Tenant isolation

The more you move customers into a multi-tenant model, the more they will be concerned about the potential for one tenant to access the resources of another tenant. SaaS systems include explicit mechanisms that ensure that each tenant’s resources—even if they run on shared infrastructure—are isolated.

This is what we refer to as tenant isolation. The idea behind tenant isolation is that your SaaS architecture introduces constructs that tightly control access to resources, and block any attempt to access resources of another tenant.

Note that tenant isolation is separate from general security mechanisms. Your system will support authentication and authorization; however, the fact that a tenant user is authenticated does not mean that your system has achieved isolation. Isolation is applied separately from the basic authentication and authorization that may be part of your application.
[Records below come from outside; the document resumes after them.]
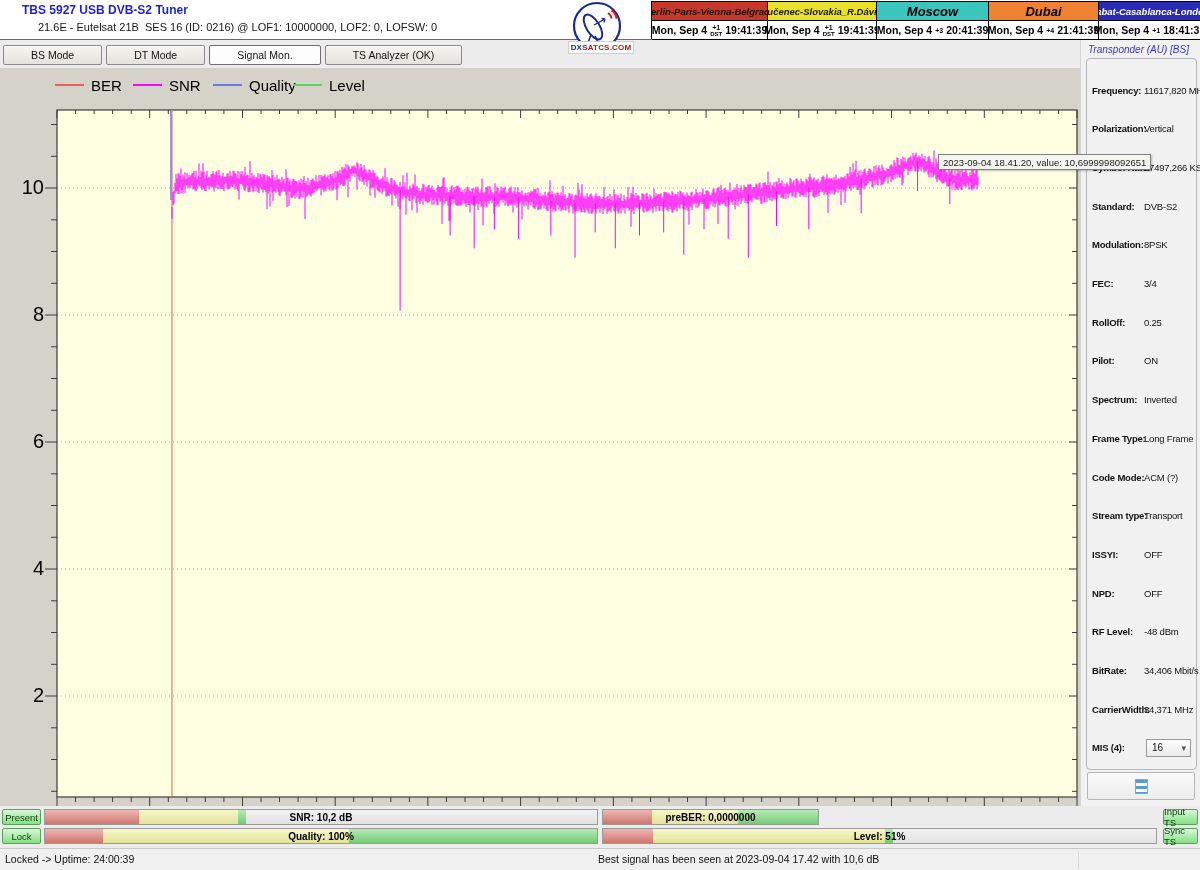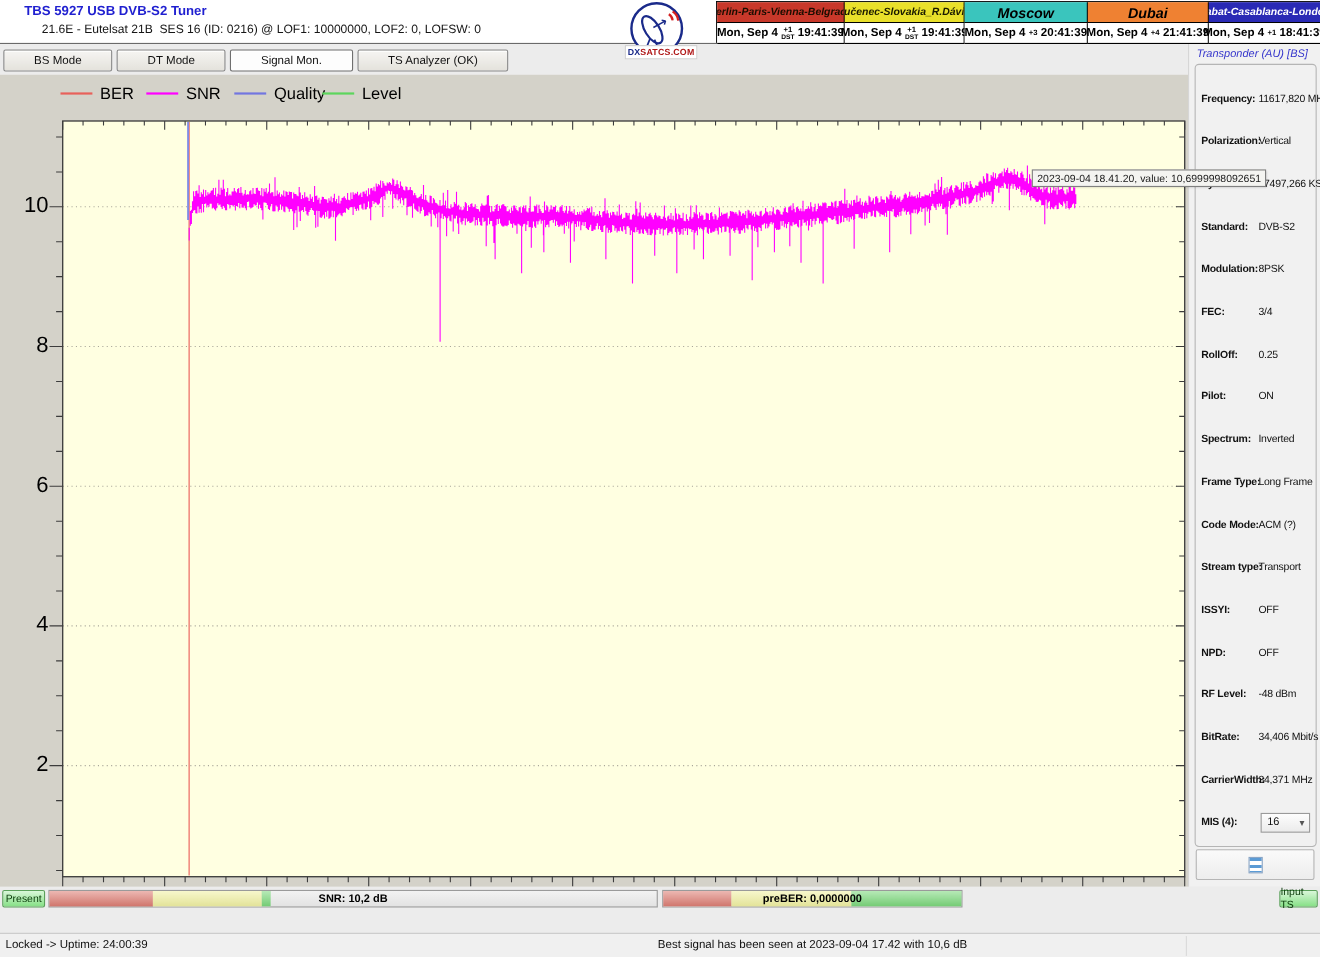--- a/index.html
+++ b/index.html
@@ -70,21 +70,21 @@
   .row1 { top:3px; } .row2 { top:22px; }
   .mini-btn { position:absolute; height:16px; border:1px solid #5aa05a; border-radius:2px;
               background:linear-gradient(#d9f7d9,#86e086); font-size:9.5px; color:#073; color:#0a3a0a;
               display:flex; align-items:center; justify-content:center; font-weight:normal; }
   .hbar { position:absolute; height:16px; border:1px solid #9a9a9a; background:linear-gradient(#f2f2f2,#e2e2e2); }
   .hbar .seg { position:absolute; top:0; height:100%; }
   .hbar .lbl { position:absolute; left:0; top:0; width:100%; height:100%; display:flex; align-items:center; justify-content:center;
                font-size:10px; color:#000; z-index:2; white-space:nowrap;font-weight:bold; }
   .slot-present { left:2px;   width:39px; }
   .slot-snr     { left:44px;  width:554px; }
-  .slot-preber  { left:602px; width:273px; }
+  .slot-preber  { left:602px; width:217px; }
   .slot-ber     { left:879px; width:278px; }
   .slot-level   { left:602px; width:555px; }
   .slot-endbtn  { left:1163px;width:35px; }
 
   
   .statusbar { position:absolute; left:0; top:848px; width:1200px; height:22px; background:#f0f0f0; border-top:1px solid #c9c9c9; }
   .status-left { position:absolute; left:5px; top:4px; font-size:10.5px; color:#111; }
   .status-center { position:absolute; left:598px; top:4px; font-size:10.5px; color:#111; }
   .status-divider { position:absolute; left:1078px; top:2px; width:1px; height:18px; background:#d9d9d9; }
 </style>
@@ -303,20 +303,36 @@
           <div class="lbl">SNR: 10,2 dB</div>
         </div>
         <div class="hbar slot-preber">
           <div class="seg" style="left: 0%; width: 23%; background: linear-gradient(rgba(255, 255, 255, 0.45), rgba(0, 0, 0, 0.06)), rgb(221, 125, 115);"></div>
           <div class="seg" style="left: 23%; width: 40%; background: linear-gradient(rgba(255, 255, 255, 0.45), rgba(0, 0, 0, 0.06)), rgb(241, 241, 162);"></div>
           <div class="seg" style="left: 63%; width: 37%; background: linear-gradient(rgba(255, 255, 255, 0.45), rgba(0, 0, 0, 0.06)), rgb(123, 216, 123);"></div>
           <div class="lbl">preBER: 0,0000000</div>
         </div>
         <div class="mini-btn slot-endbtn">Input TS</div>
       </div>
+    <div class="bar-row row2" id="bar-row2">
+        <div class="mini-btn slot-present">Lock</div>
+        <div class="hbar slot-snr">
+          <div class="seg" style="left: 0%; width: 10.5%; background: linear-gradient(rgba(255, 255, 255, 0.45), rgba(0, 0, 0, 0.06)), rgb(221, 125, 115);"></div>
+          <div class="seg" style="left: 10.5%; width: 44.5%; background: linear-gradient(rgba(255, 255, 255, 0.45), rgba(0, 0, 0, 0.06)), rgb(241, 241, 162);"></div>
+          <div class="seg" style="left: 55%; width: 45%; background: linear-gradient(rgba(255, 255, 255, 0.45), rgba(0, 0, 0, 0.06)), rgb(123, 216, 123);"></div>
+          <div class="lbl">Quality: 100%</div>
+        </div>
+        <div class="hbar slot-level">
+          <div class="seg" style="left: 0%; width: 9%; background: linear-gradient(rgba(255, 255, 255, 0.45), rgba(0, 0, 0, 0.06)), rgb(221, 125, 115);"></div>
+          <div class="seg" style="left: 9%; width: 42%; background: linear-gradient(rgba(255, 255, 255, 0.45), rgba(0, 0, 0, 0.06)), rgb(241, 241, 162);"></div>
+          <div class="seg" style="left: 51%; width: 1.5%; background: linear-gradient(rgba(255, 255, 255, 0.45), rgba(0, 0, 0, 0.06)), rgb(123, 216, 123);"></div>
+          <div class="lbl">Level: 51%</div>
+        </div>
+        <div class="mini-btn slot-endbtn">Sync TS</div>
+      </div>
   </div>
 
   <div class="statusbar">
     <span class="status-left">Locked -&gt; Uptime: 24:00:39</span>
     <span class="status-center">Best signal has been seen at 2023-09-04 17.42 with 10,6 dB</span>
     <span class="status-divider"></span>
   </div>
 
 </div>
 

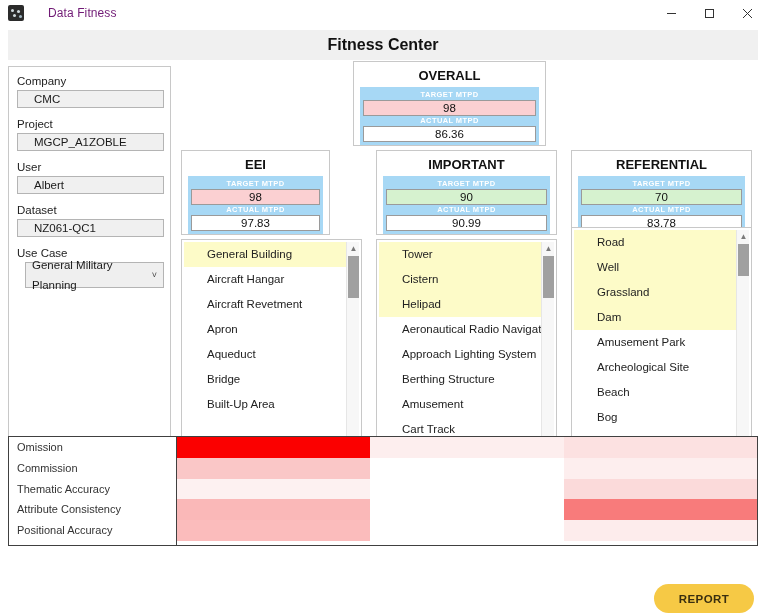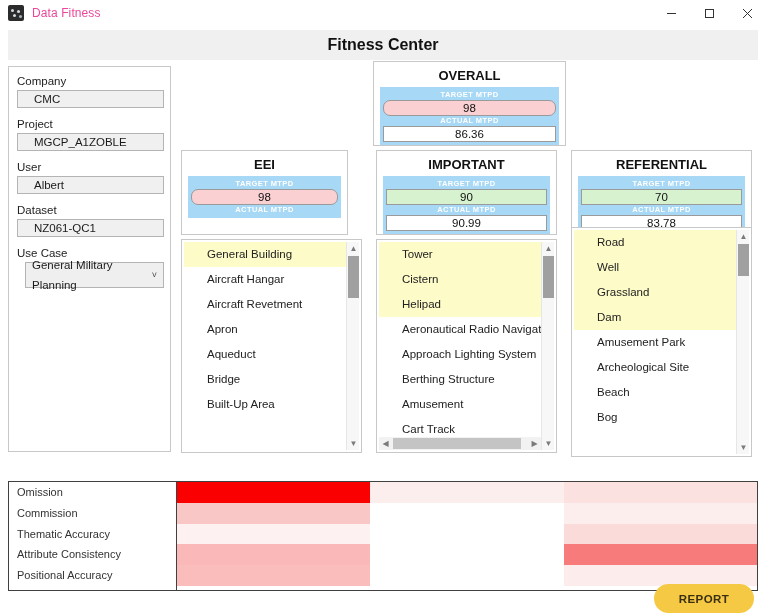--- a/index.html
+++ b/index.html
@@ -21,21 +21,21 @@
     width: 16px; height: 16px; margin-left: 8px;
     background: #2b2b2b; border-radius: 2px;
     position: relative; flex: none;
   }
   .tb-icon::before {
     content: ""; position: absolute; left: 3px; top: 4px;
     width: 3px; height: 3px; background: #cfd8dc; border-radius: 50%;
     box-shadow: 6px 1px 0 #cfd8dc, 2px 5px 0 #cfd8dc, 8px 6px 0 #9fb4c0;
   }
   .tb-title {
-    margin-left: 8px; font-size: 12px; color: #ec4899;
+    margin-left: 24px; font-size: 12px; color: #701a75;
     letter-spacing: .1px;
   }
   .tb-btns { margin-left: auto; display: flex; height: 26px; }
   .tb-btn {
     width: 38px; height: 26px; display: flex;
     align-items: center; justify-content: center;
     color: #333; font-size: 12px; line-height: 1;
   }
   .tb-btn svg { display: block; }
 
@@ -91,21 +91,21 @@
   .mtpd-cap {
     text-align: center; font-size: 7.5px; font-weight: bold;
     color: #ffffff; letter-spacing: .4px; line-height: 10px;
   }
   .mtpd-val {
     height: 16px; line-height: 15px;
     border: 1px solid #9a9a9a;
     text-align: center; font-size: 11.5px; color: #111;
     background: #fff;
   }
-  .mtpd-val.pink  { background: #fbd0d2; border-radius: 7px; }
+  .mtpd-val.pink  { background: #fbd0d2; }
   .mtpd-val.green { background: #d6f2cf; }
   .mtpd-val.white { background: #ffffff; }
 
   
   .listbox {
     position: absolute;
     background: #fff; border: 1px solid #c8c8c8;
     overflow: hidden;
   }
   .list-inner {
@@ -150,21 +150,21 @@
   }
   .hsb .arrow.lf { left: 0; }
   .hsb .arrow.rt { right: 0; }
   .hsb .thumb {
     position: absolute; top: 1px; left: 14px;
     width: 128px; height: 11px; background: #c4c4c4;
   }
 
   
   .heatmap {
-    position: absolute; left: 8px; top: 481px;
+    position: absolute; left: 8px; top: 436px;
     width: 750px; height: 110px;
     border: 1px solid #404040; background: #fff;
     display: flex;
   }
   .hm-labels { width: 168px; height: 100%; border-right: 1px solid #404040; }
   .hm-label {
     height: 20.8px; line-height: 20.8px;
     padding-left: 8px; font-size: 11px; color: #333;
     white-space: nowrap;
   }
@@ -223,37 +223,38 @@
     <div class="field-input">Albert</div>
     <div class="field-label">Dataset</div>
     <div class="field-input">NZ061-QC1</div>
     <div class="field-label">Use Case</div>
     <div class="field-select">
       <span class="sel-val">General Military Planning</span>
       <span class="chev">˅</span>
     </div>
   </div>
 
-<div class="panel-head" id="overallPanel" style="left:373px; top:61px; width:193px; height:85px;">
+<div class="panel-head" id="overallPanel" style="left:353px; top:61px; width:193px; height:85px;">
     <div class="panel-name">OVERALL</div>
     <div class="mtpd-box">
       <div class="mtpd-cap">TARGET MTPD</div>
       <div class="mtpd-val pink">98</div>
       <div class="mtpd-cap">ACTUAL MTPD</div>
       <div class="mtpd-val white">86.36</div>
     </div>
   </div>
 
 <div id="catPanels">
-    <div class="panel-head" style="left: 181px; top: 150px; width: 167px; height: 85px;">
+    <div class="panel-head" style="left: 181px; top: 150px; width: 149px; height: 85px;">
       <div class="panel-name">EEI</div>
       <div class="mtpd-box">
         <div class="mtpd-cap">TARGET MTPD</div>
         <div class="mtpd-val pink">98</div>
         <div class="mtpd-cap">ACTUAL MTPD</div>
+        <div class="mtpd-val white">97.83</div>
       </div>
     </div>
     <div class="listbox" style="left: 181px; top: 239px; width: 181px; height: 214px;">
       <div class="list-inner">
         <div class="list-item hl">General Building</div>
         <div class="list-item">Aircraft Hangar</div>
         <div class="list-item">Aircraft Revetment</div>
         <div class="list-item">Apron</div>
         <div class="list-item">Aqueduct</div>
         <div class="list-item">Bridge</div>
To better understand this, imagine you’ve used an identity provider to authenticate access to your SaaS system. The token from this authentication experience may also include information about a user’s role which could be used to control that user’s access to a specific application functionality. These constructs provide security, but not isolation. In fact, a user could be authenticated and authorized, and still access the resources of another tenant. Nothing about authentication and authorization will necessarily block this access.

Tenant isolation focuses exclusively on using tenant context to limit access to resources. It evaluates the context of the current tenant, and uses that context to determine which resources are accessible for that tenant. It applies this isolation for all users within that tenant.

This gets more challenging as we look at how tenant isolation is realized across all the different SaaS architecture patterns. In some cases, isolation may be achieved by having entire stacks of resources dedicated to a tenant where network (or more coarse-grained) policies prevent cross-tenant access. In other scenarios, you may have pooled resources (items in an Amazon DynamoDB table) that require more fine-grained policies to control access to the resources.

Any attempt to access a tenant resource should be scoped to just those resources that belong to that tenant. It’s the job of SaaS developers and architects to determine which combination of tools and technologies will support the isolation requirements of your specific application.